Movie Recommendation System

This project suggests movies similar to a user's favorite. Using TF-IDF and cosine similarity, it analyzes movie titles, years, ratings, genres, and languages to provide list of recommendations.

Built at Stellar Indiathon

Created on 15th June 2024

•

Movie Recommendation System

This project suggests movies similar to a user's favorite. Using TF-IDF and cosine similarity, it analyzes movie titles, years, ratings, genres, and languages to provide list of recommendations.

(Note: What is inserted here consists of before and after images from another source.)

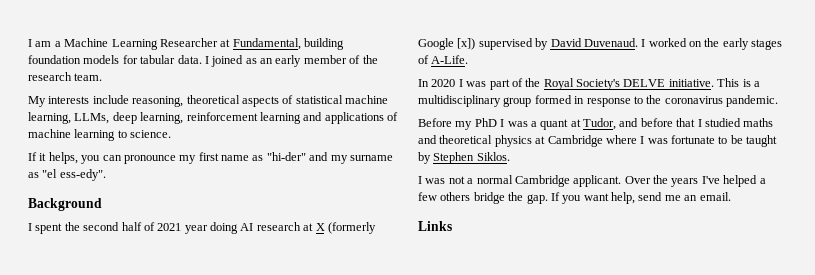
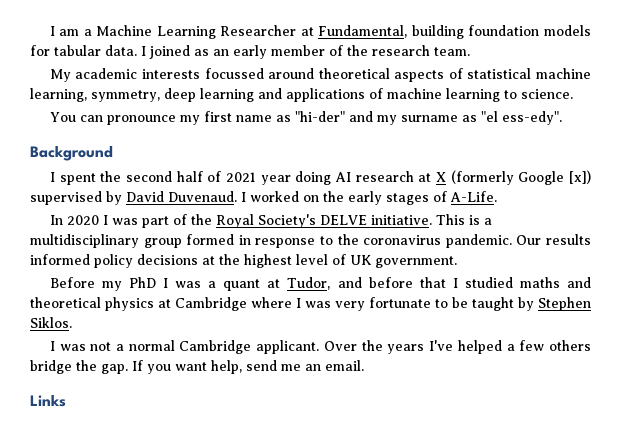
- My interests include reasoning, theoretical aspects of statistical machine learning, LLMs, deep learning, reinforcement learning and applications of machine learning to science.
+ My academic interests focussed around theoretical aspects of statistical machine learning, symmetry, deep learning and applications of machine learning to science.
- If it helps, you can pronounce my first name as "hi-der" and my surname as "el ess-edy".
+ You can pronounce my first name as "hi-der" and my surname as "el ess-edy".
+ Our results informed policy decisions at the highest level of UK government.
- Before my PhD I was a quant at Tudor, and before that I studied maths and theoretical physics at Cambridge where I was fortunate to be taught by Stephen Siklos.
+ Before my PhD I was a quant at Tudor, and before that I studied maths and theoretical physics at Cambridge where I was very fortunate to be taught by Stephen Siklos.

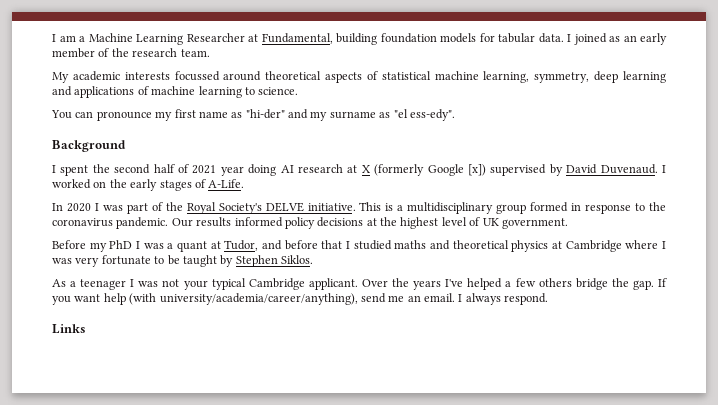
- I was not a normal Cambridge applicant.
+ As a teenager I was not your typical Cambridge applicant.
- If you want help, send me an email.
+ If you want help (with university/academia/career/anything), send me an email. I always respond.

The problem Movie Recommendation System solves

The Movie Recommender System is designed to enhance the movie-watching experience by providing personalized recommendations. It leverages advanced natural language processing techniques to analyze and understand movie features, enabling it to suggest films that closely match a user's preferences.

Key Uses
Personalized Movie Recommendations:

Discover New Films: Users can explore new movies similar to their favorites, expanding their viewing horizons.
Diverse Options: By integrating both Indian and international movie datasets, the system offers a wide range of suggestions, catering to varied tastes and preferences.
Efficient Decision-Making:

Time-Saving: Users can quickly find movies they are likely to enjoy without sifting through endless options.
Reduced Choice Overload: The system narrows down choices to the top 30 recommendations, making the decision process more manageable.
Enhanced User Experience:

Tailored Suggestions: The system takes into account various movie attributes such as genre, cast, director, and keywords, ensuring that recommendations are well-suited to user preferences.
User-Friendly Interface: Simple input of a favorite movie title leads to immediate and relevant recommendations.
How It Works
Data Integration:

Combines features from both Indian and international movies, including genres, keywords, taglines, cast, and directors.
Uses a comprehensive dataset to provide a rich set of options.
Advanced Processing:

Utilizes TF-IDF (Term Frequency-Inverse Document Frequency) vectorization to convert movie features into numerical vectors.
Employs cosine similarity to measure the closeness between the user's favorite movie and other movies in the dataset.
Recommendation Generation:

Finds the closest match to the user's input movie title.
Computes similarity scores and ranks movies based on these scores.
Presents the top 30 unique movie recommendations without duplicates, ensuring a variety of choices.

Challenges I ran into

During the development of the Movie Recommender System, one significant challenge I encountered was related to indexing and slicing feature vectors after TF-IDF vectorization.

Issue:
After vectorizing the combined movie features using TF-IDF, I needed to split these feature vectors back into their respective datasets (Indian movies and other international movies). However, managing the indexing correctly between these datasets proved tricky, especially when computing cosine similarities later on.

Resolution:
To overcome this challenge:

Double-Checking Indices: I carefully double-checked the indices used to split the feature vectors. This involved ensuring that the slicing operation correctly aligned with the number of rows in each dataset after concatenation.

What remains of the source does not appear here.